Silhouette or Cameo type craft cutters are what you are thinking of, I think. I did borrow one of these and didn’t have much luck as the driver software was closed source but I think others have been more successful. I doubt if the stencils will be as good as laser cut steel. The demo cuts in Mylar that I tried suffered from ‘hanging chads’. (And you know, these can be a real problem …). I have used laser cut Mylar too but the steel stencils are rather better. Obviously, if you need the rapid turn around this might be worthwhile.
Wow. I’ve got several QFP chips and a tube of solder paste that I’ve had for more than six years, all untouched. I wonder if ‘partial’ stencils are available. I would only need stencils for specific IC’s
Well, forget using all your might to try to squeeze the paste out of the tiny needle. Instead, unscrew the needle from the syringe and squeeze a dab out onto something that doesn’t matter. Then you can easily pick up little bits of it with a tooth pick.
I’m ordering a stencil next time I order boards, and I think I’m going to quit home etching altogether. I already order out anything non-trivial. I’ll start ordering out the trivial things too.
(I used to tell programmers, "Use SQL for all things non-trivial, and most things trivial.)
Over time, the paste gets thicker - and MUCH more difficult to squeeze! (That’s different from my wife, who has also gotten thicker over time but is still quite squeezable.) I suspect the change in the solder paste is mainly due to evaporation of the solvents in the flux. This change in consistency affects not only the squeeze-ability, but also how well the solder paste “prints” through stencil openings, and how well the solder paste sticks to bare copper once you get it into place.

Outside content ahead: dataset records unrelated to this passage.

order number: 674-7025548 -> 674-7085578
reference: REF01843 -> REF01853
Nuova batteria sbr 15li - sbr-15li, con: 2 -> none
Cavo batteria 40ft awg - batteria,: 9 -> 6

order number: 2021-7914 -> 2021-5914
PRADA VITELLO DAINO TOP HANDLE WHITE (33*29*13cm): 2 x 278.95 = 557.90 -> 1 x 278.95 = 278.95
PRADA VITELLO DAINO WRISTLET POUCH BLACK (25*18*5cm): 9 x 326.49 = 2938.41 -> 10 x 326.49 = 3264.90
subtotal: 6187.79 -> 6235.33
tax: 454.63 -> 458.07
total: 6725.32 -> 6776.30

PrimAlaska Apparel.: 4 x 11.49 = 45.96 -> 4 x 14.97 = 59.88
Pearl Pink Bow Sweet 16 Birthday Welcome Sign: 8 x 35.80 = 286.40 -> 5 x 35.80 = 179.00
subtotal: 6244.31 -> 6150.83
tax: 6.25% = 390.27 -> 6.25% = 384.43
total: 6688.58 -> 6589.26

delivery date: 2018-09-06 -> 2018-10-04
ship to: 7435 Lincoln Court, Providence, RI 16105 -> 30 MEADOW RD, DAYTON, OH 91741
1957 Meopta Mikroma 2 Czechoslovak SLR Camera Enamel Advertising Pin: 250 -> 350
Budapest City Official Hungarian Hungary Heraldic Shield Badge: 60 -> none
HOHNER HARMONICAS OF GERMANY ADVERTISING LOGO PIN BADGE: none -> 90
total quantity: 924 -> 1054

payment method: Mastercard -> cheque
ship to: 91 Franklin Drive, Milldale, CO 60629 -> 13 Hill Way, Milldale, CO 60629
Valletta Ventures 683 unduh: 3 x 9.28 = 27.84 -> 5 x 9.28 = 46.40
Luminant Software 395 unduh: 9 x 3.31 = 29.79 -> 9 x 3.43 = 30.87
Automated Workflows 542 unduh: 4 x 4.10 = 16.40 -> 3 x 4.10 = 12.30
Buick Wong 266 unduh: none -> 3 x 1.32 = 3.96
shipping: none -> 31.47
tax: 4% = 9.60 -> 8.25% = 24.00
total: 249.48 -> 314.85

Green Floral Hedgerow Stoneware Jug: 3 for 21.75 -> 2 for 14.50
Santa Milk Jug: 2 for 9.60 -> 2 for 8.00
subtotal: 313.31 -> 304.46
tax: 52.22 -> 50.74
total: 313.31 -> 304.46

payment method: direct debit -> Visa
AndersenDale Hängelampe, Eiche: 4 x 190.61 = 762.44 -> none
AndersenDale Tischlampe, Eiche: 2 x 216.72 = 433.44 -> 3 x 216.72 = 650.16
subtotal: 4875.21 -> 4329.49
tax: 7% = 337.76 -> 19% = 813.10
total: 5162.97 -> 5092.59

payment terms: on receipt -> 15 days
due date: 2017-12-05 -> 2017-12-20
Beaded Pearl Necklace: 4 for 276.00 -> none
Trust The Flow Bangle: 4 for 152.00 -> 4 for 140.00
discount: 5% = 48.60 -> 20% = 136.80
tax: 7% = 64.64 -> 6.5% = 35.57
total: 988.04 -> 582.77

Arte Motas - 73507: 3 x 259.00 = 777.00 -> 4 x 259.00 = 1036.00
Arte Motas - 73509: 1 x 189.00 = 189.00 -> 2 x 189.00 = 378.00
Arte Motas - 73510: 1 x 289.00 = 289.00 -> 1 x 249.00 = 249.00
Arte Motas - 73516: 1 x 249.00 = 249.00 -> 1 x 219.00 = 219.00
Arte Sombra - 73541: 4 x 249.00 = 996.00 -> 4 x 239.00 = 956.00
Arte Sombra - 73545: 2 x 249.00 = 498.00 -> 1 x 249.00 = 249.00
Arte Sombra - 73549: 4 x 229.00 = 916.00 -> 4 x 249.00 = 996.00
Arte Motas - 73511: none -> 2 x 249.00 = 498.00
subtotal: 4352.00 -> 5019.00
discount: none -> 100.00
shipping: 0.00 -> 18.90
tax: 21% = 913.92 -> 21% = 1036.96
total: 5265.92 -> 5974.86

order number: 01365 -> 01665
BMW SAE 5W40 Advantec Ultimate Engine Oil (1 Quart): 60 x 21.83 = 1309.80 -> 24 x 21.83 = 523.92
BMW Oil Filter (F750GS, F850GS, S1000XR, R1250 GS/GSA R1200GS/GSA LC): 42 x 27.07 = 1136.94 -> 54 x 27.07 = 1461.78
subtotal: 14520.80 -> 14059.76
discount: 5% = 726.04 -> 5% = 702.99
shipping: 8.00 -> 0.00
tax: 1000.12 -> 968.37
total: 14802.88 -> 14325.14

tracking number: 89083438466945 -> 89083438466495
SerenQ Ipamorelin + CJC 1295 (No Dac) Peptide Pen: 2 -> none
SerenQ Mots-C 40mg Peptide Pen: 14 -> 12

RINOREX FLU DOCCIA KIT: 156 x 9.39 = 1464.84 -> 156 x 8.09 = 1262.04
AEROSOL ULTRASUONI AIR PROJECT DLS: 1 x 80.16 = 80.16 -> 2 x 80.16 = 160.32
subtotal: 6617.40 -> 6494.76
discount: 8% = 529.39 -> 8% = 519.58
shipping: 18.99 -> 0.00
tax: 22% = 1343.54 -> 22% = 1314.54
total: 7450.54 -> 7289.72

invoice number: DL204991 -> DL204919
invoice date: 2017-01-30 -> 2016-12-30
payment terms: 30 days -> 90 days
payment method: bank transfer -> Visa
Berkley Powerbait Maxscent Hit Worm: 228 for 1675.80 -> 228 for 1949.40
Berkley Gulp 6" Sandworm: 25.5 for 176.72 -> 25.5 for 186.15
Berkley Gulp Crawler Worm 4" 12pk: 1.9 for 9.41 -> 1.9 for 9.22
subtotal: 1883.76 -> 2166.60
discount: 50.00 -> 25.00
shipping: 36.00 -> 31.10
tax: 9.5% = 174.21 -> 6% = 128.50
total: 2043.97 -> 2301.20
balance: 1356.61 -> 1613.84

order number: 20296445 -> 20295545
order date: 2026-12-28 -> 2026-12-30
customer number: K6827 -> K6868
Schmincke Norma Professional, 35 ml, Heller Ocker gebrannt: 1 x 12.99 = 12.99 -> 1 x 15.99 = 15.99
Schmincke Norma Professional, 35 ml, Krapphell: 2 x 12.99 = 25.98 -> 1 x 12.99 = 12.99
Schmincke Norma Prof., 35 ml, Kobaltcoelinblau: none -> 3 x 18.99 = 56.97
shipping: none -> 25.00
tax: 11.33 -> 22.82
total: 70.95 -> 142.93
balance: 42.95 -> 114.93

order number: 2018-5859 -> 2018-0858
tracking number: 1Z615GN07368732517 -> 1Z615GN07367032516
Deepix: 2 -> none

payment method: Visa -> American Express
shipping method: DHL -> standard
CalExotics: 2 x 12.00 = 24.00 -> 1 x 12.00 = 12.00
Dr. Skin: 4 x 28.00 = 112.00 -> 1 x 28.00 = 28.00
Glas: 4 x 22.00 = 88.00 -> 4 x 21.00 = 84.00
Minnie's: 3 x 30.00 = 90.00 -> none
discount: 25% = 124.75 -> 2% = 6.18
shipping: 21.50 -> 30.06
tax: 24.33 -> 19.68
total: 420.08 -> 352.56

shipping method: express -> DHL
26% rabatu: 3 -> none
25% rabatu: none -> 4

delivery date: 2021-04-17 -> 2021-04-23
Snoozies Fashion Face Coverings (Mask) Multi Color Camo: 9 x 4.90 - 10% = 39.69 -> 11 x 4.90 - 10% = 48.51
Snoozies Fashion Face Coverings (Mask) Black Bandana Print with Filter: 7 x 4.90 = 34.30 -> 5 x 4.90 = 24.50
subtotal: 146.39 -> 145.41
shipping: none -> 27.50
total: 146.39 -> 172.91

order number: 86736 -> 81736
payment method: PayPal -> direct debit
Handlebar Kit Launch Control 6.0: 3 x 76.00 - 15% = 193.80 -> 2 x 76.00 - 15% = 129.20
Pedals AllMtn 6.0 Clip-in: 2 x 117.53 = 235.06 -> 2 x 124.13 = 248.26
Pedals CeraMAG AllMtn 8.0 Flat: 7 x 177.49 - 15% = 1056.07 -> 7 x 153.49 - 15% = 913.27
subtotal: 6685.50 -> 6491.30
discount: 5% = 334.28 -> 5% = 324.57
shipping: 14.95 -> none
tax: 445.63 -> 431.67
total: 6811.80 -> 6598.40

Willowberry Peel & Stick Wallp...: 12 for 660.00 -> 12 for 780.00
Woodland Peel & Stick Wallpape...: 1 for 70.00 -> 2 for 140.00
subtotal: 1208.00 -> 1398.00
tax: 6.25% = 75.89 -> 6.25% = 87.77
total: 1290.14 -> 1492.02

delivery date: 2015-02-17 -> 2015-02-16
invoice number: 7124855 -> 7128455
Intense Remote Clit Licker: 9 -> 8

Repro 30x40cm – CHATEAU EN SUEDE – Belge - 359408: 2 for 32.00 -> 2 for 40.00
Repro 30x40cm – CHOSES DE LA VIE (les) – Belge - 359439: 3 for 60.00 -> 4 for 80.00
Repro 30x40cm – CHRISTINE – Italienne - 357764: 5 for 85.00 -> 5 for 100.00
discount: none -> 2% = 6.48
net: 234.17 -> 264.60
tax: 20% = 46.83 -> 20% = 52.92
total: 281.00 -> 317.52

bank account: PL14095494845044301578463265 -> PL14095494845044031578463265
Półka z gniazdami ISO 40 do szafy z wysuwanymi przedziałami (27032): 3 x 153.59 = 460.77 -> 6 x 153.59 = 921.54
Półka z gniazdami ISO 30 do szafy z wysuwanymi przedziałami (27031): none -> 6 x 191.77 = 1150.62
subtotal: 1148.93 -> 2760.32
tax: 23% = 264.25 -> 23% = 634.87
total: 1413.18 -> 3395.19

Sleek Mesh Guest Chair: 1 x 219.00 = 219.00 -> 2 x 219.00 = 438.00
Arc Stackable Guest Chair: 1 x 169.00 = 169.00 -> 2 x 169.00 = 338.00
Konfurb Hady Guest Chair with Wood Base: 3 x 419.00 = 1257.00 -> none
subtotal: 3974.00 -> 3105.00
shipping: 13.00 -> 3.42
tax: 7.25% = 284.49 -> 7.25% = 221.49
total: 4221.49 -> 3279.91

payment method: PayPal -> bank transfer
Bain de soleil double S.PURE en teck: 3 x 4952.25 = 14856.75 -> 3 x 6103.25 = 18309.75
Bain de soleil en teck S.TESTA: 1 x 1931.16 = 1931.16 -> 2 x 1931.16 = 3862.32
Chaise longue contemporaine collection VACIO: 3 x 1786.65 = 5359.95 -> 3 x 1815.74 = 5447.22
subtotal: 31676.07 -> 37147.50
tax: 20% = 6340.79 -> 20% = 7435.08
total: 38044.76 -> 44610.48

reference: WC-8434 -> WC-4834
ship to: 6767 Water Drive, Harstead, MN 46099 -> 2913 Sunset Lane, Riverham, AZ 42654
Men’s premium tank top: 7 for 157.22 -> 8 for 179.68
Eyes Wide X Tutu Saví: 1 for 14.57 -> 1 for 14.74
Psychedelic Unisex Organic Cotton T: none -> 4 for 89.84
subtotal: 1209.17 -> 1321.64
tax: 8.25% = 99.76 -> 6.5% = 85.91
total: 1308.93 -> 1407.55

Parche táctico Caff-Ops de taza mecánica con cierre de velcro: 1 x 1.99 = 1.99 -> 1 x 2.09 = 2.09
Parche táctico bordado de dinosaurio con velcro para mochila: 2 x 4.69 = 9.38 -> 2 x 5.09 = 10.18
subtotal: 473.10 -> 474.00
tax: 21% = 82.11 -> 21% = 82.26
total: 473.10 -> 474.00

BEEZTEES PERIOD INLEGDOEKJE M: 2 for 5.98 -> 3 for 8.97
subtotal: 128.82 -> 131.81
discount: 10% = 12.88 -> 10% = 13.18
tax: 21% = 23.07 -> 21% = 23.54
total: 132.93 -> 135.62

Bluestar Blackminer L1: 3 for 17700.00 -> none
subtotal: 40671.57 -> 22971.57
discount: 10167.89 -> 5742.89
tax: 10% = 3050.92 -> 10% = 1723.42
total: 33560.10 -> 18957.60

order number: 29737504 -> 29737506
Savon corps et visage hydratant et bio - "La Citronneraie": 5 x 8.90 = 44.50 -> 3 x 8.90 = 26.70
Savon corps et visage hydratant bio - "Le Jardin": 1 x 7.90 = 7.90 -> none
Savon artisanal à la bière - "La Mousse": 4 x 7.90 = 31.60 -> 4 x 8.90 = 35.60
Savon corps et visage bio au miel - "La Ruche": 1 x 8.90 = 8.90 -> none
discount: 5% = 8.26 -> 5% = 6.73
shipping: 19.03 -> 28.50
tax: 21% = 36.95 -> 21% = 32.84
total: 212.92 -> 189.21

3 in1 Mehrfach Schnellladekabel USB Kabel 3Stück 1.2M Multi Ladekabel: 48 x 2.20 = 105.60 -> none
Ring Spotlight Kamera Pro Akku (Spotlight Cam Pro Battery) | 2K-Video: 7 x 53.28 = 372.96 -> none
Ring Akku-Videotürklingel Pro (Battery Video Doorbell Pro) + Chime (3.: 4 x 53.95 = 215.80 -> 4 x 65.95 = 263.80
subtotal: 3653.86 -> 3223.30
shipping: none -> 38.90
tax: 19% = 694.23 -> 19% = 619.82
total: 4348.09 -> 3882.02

When you manually populate a board, and visually observe the soldering process, you have a greater ability to compensate for these effects than if you were using the solder paste in a fully-automated soldering line.
Manufacturers of solder paste specify a shelf-life for their products, typically ranging from 30 days to 6 months, and usually based on refrigerating the material to 40F (5C) or so. I have no idea how much of the shelf-life rating is based on solvent evaporation, and how much is due to chemical degradation of the active ingredients in the flux.
I have resurrected some very thick solder paste, kept in my desk drawer for over 18 months, by squirting some LIQUID FLUX into the paste and mixing until the consistency “seemed about right”. There are a few discussions about this on the web (e.g., HERE and HERE) with no clear consensus about the best procedure.
My “revived” solder paste, using the electric skillet as a reflow oven, seems to flow, wet, and adhere as well as it ever did. It looks like I can get another hundred boards or more from the 150 gram jar of solder paste I bought over two years ago. The same technique should work with solder paste in a syringe, though you must figure out how to get it out of the syringe. Your results will undoubtedly vary.
I think the consistency of the solder paste is more important when using the syringe than using the stencil. With the syringe, my limit for efficiently achieving reliable results was about 50 mil (1.2mm) pitch - SOP IC’s, 0805 passives, etc. SOT-23 packages with more than 3 leads were challenging. At those component sizes I could populate and solder boards with very few defects on some days . . . . but spent a lot of time with the solder wick, removing shorts and bridges, on other days. After switching to stencils and acquiring a “feel” for how to use them, those same boards come out defect-free more often than not. (Three-lead SOT-23 transistors are still a challenge!)